Mild
The Better Half of the Night
498 words · 3 min read
He is already snoring. Four minutes after — maybe less — the sound of him settles into the room like something that has always been there, steady and indifferent as the hum of the city through the window screen. She lies on her back in the dark and listens to it for exactly as long as it takes to confirm that it is real, that he is gone into himself the way he always goes, and then she turns her head toward the nightstand.
The sheet is warm beneath her. August-warm, the kind that doesn't lift even with the fan going, and her skin holds the heat of the last half hour in a way that has nothing to do with what happened — or didn't. She is aware of the dampness at the back of her knees. She is aware of the specific hollow at the base of her stomach, the wanting that arrived sometime before he did and has simply waited, patient and unimpressed, for him to finish and stop being in the way of it.
She does not think about this too hard. She stopped doing that.
Her right hand finds the drawer handle without looking. She knows the exact angle, the exact resistance of the wood swelling in summer humidity — the drawer sticks slightly and she eases it rather than pulls, a practiced economy of motion that makes almost no sound. The vibrator is where it always is. Silicone, slightly cool against her palm, the weight of it familiar in a way that does not embarrass her anymore. She wraps her fingers around it and holds it for a moment against her stomach, letting it warm.

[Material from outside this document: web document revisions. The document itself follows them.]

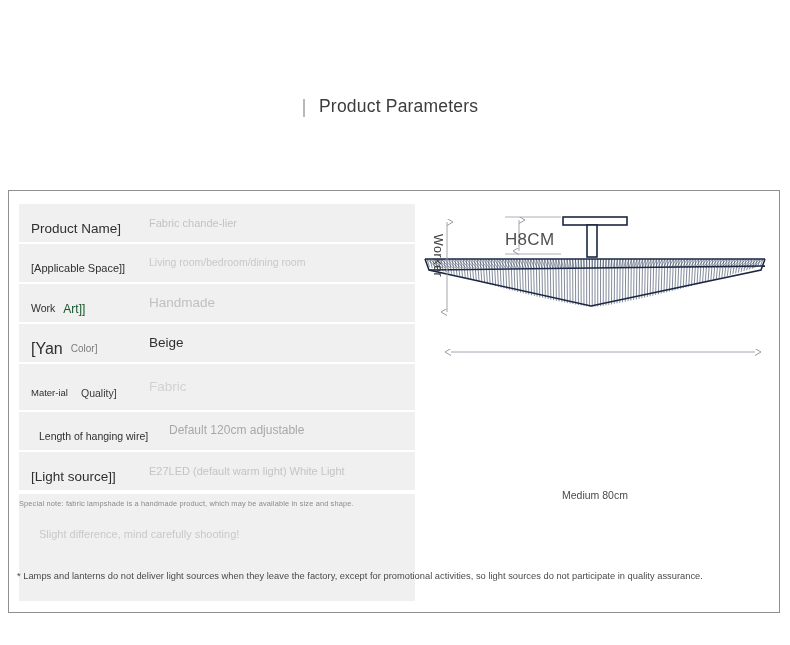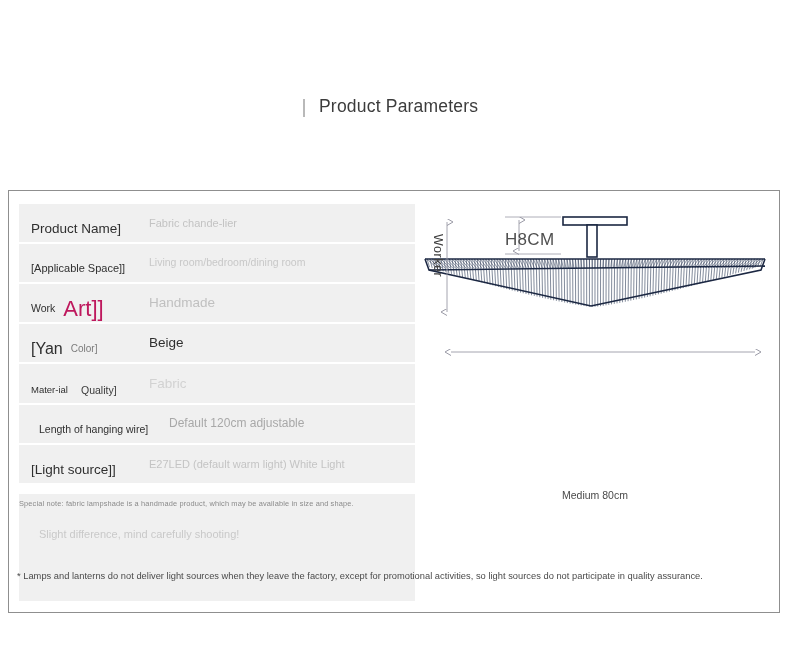--- a/index.html
+++ b/index.html
@@ -107,7 +107,7 @@
 
   .r-craft  { height: 40px; }
   .r-craft  .lbl-main { font-size: 10.5px; }
-  .r-craft  .lbl-sub  { font-size: 22px; color: #be185d; }
+  .r-craft  .lbl-sub  { font-size: 12px; color: #14532d; }
   .r-craft  .spec-value { font-size: 13.5px; color: #c0c0c0; }
 
   .r-color  { height: 40px; }

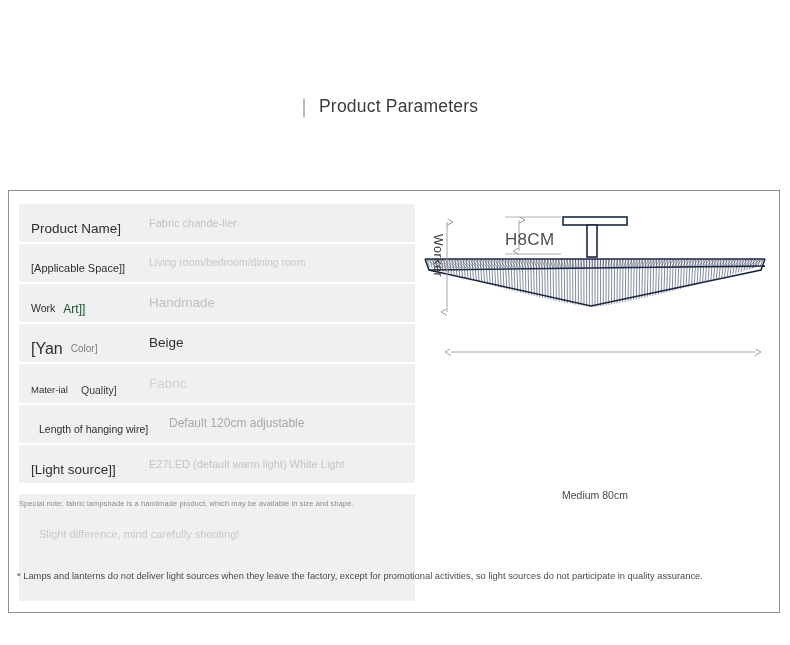--- a/index.html
+++ b/index.html
@@ -115,7 +115,7 @@
   .r-color  .lbl-sub  { font-size: 10px; }
   .r-color  .spec-value { font-size: 13.5px; color: #2f2f2f; }
 
-  .r-mat    { height: 41px; align-items: center; }
+  .r-mat    { height: 48px; align-items: center; }
   .r-mat    .lbl-main { font-size: 9.5px; width: 42px; }
   .r-mat    .lbl-sub  { font-size: 10.5px; color: #3a3a3a; }
   .r-mat    .spec-value { font-size: 13.5px; color: #d2d2d2; }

His snoring shifts — a catch, a deeper pull of breath — and she goes still. Her own breath stops somewhere in her chest, held there without decision, her hand flat against her belly. She watches the dark ceiling. The fan moves the air in slow rotations. After a moment, his rhythm resumes, and she exhales: a long, quiet release that comes out through her nose, slower than the inhale, the sound of it swallowed entirely by the room.

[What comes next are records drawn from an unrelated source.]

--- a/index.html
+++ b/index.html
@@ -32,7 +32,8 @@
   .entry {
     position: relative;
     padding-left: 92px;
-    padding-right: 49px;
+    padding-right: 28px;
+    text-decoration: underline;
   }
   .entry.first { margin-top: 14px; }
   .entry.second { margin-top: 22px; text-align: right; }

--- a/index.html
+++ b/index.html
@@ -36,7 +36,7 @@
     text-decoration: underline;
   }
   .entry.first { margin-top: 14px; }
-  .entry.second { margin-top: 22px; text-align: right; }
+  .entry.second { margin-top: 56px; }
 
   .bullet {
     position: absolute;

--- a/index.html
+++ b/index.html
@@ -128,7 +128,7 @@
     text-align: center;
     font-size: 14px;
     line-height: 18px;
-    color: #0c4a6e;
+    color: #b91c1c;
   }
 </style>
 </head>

She parts her knees. Not all the way — just the first opening, the first acknowledgment of what she is about to allow herself. The air between her thighs is warmer than she expects, and the awareness of that warmth arrives before anything else does, a fact her body announces without ceremony.
Her left hand rests open on the sheet beside her hip. She is not gripping anything. She does not need to yet.
The vibrator rests at the crease of her inner thigh, not where she wants it — one threshold short of where she wants it — and she stays there a moment in the almost. His snoring continues. The city hums its low indifferent note behind the screen. She is here, in the dark, in the heat, with all of it still ahead of her.